[EXERCISE] As soon as the line containing "- converters.py - TypeConverter" appears in the material below, start returning lines exactly, and end with the line containing "- LLM-optimized context".

[RECORDS TO PROCESS]
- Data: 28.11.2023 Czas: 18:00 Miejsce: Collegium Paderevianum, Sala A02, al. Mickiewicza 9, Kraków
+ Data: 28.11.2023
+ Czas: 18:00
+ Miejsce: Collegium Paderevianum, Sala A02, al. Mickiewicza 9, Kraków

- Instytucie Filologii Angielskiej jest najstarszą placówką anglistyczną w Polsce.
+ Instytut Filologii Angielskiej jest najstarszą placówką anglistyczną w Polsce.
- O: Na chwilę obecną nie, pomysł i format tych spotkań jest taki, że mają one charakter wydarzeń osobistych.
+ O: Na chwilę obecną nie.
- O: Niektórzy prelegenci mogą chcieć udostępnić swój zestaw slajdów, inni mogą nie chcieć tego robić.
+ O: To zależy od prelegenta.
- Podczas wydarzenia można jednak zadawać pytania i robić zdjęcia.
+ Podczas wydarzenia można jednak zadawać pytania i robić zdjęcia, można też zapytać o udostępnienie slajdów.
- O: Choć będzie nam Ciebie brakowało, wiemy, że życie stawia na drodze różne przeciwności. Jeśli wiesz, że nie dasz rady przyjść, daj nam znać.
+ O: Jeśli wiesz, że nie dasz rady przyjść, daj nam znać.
* * *
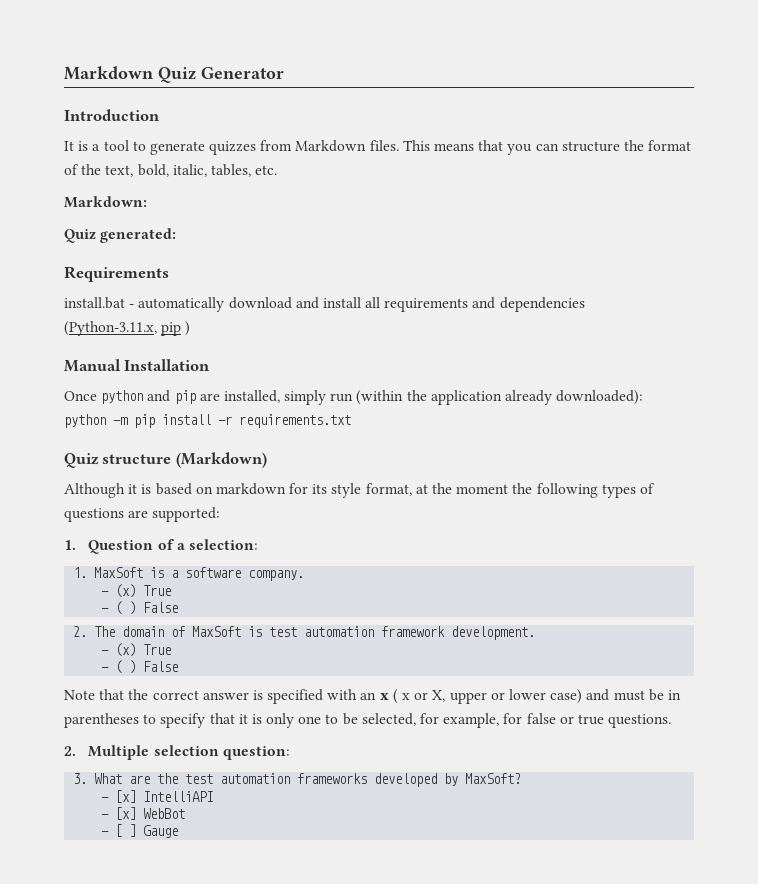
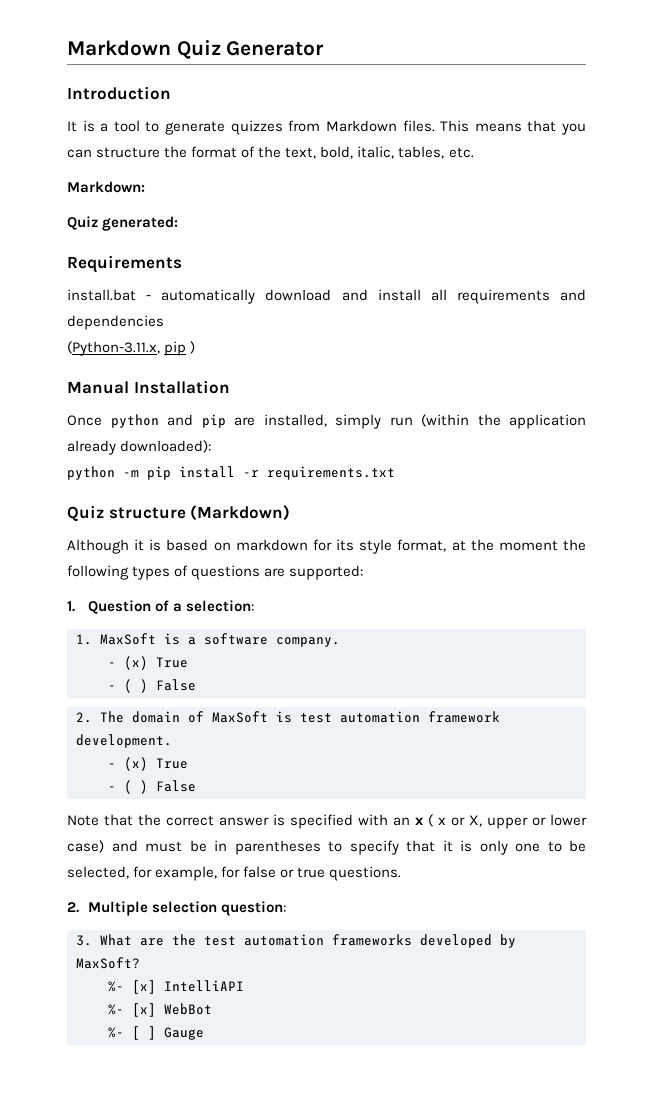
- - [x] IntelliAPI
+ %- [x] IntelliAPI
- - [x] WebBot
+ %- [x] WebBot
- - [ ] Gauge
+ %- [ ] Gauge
---
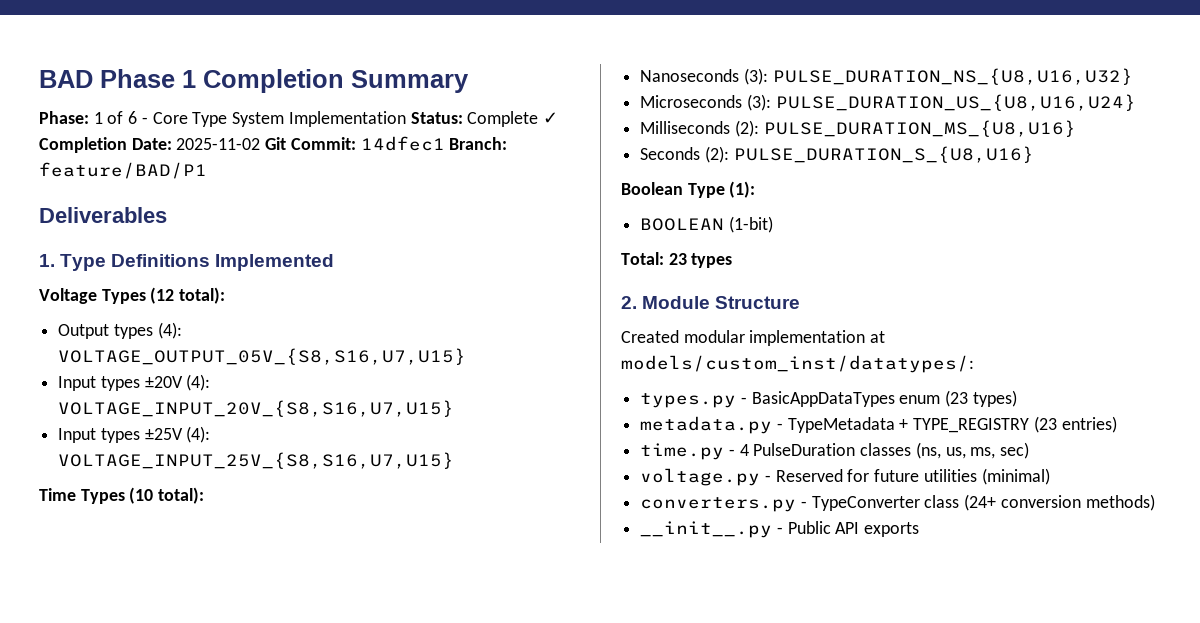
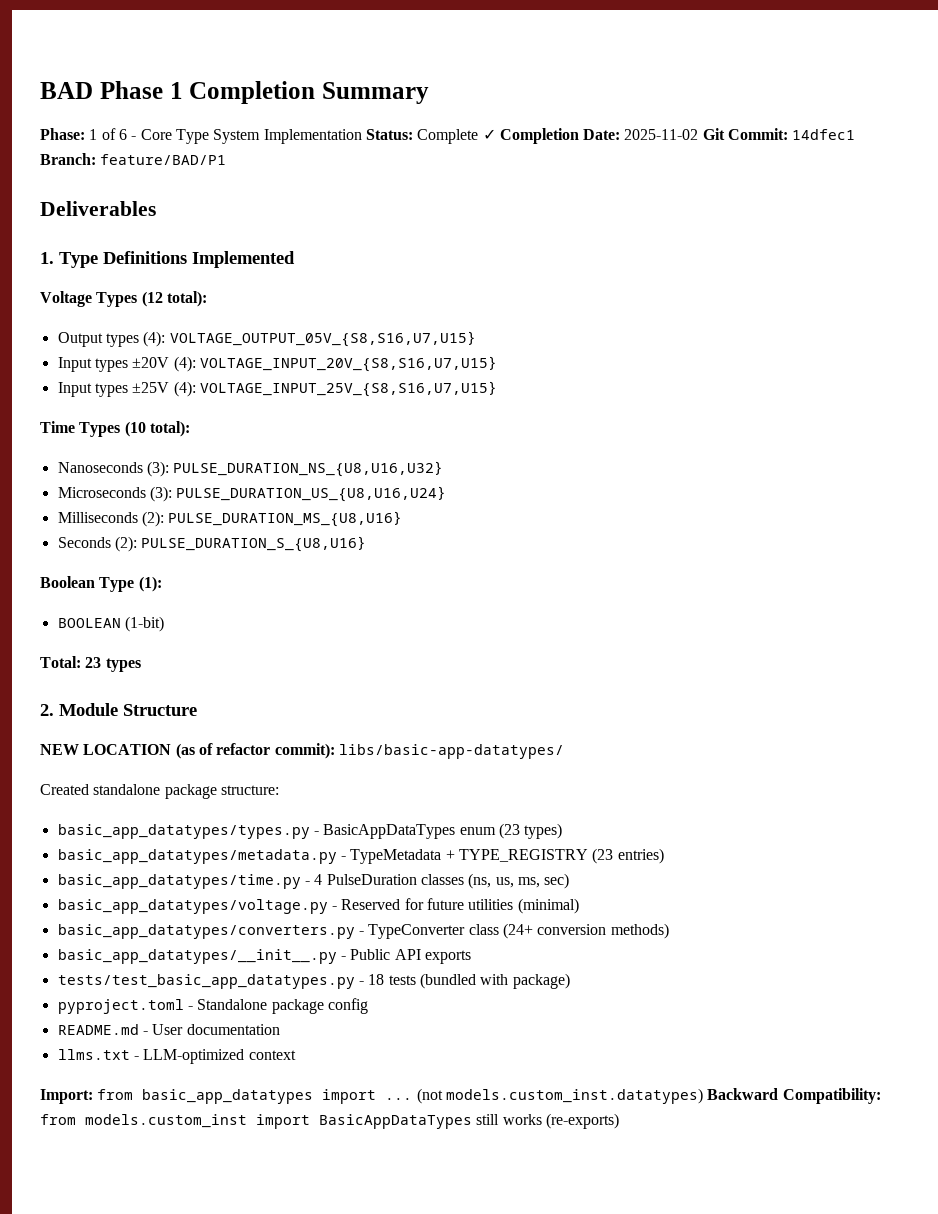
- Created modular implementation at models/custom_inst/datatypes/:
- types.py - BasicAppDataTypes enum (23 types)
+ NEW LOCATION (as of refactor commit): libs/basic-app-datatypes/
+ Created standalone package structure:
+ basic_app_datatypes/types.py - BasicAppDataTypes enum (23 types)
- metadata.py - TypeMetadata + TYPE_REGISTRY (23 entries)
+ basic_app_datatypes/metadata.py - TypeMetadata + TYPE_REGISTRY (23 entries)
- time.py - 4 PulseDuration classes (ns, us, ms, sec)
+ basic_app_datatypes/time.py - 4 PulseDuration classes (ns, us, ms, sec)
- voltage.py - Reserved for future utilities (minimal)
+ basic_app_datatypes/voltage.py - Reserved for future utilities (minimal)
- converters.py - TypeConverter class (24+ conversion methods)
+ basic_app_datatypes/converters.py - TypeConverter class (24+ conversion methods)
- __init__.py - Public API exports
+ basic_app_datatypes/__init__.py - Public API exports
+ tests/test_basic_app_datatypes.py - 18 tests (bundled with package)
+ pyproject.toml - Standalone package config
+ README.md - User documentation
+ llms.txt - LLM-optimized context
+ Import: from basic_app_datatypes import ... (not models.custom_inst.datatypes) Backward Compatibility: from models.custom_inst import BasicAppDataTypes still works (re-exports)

[ANSWER SPACE]
- converters.py - TypeConverter class (24+ conversion methods)
+ basic_app_datatypes/converters.py - TypeConverter class (24+ conversion methods)
- __init__.py - Public API exports
+ basic_app_datatypes/__init__.py - Public API exports
+ tests/test_basic_app_datatypes.py - 18 tests (bundled with package)
+ pyproject.toml - Standalone package config
+ README.md - User documentation
+ llms.txt - LLM-optimized context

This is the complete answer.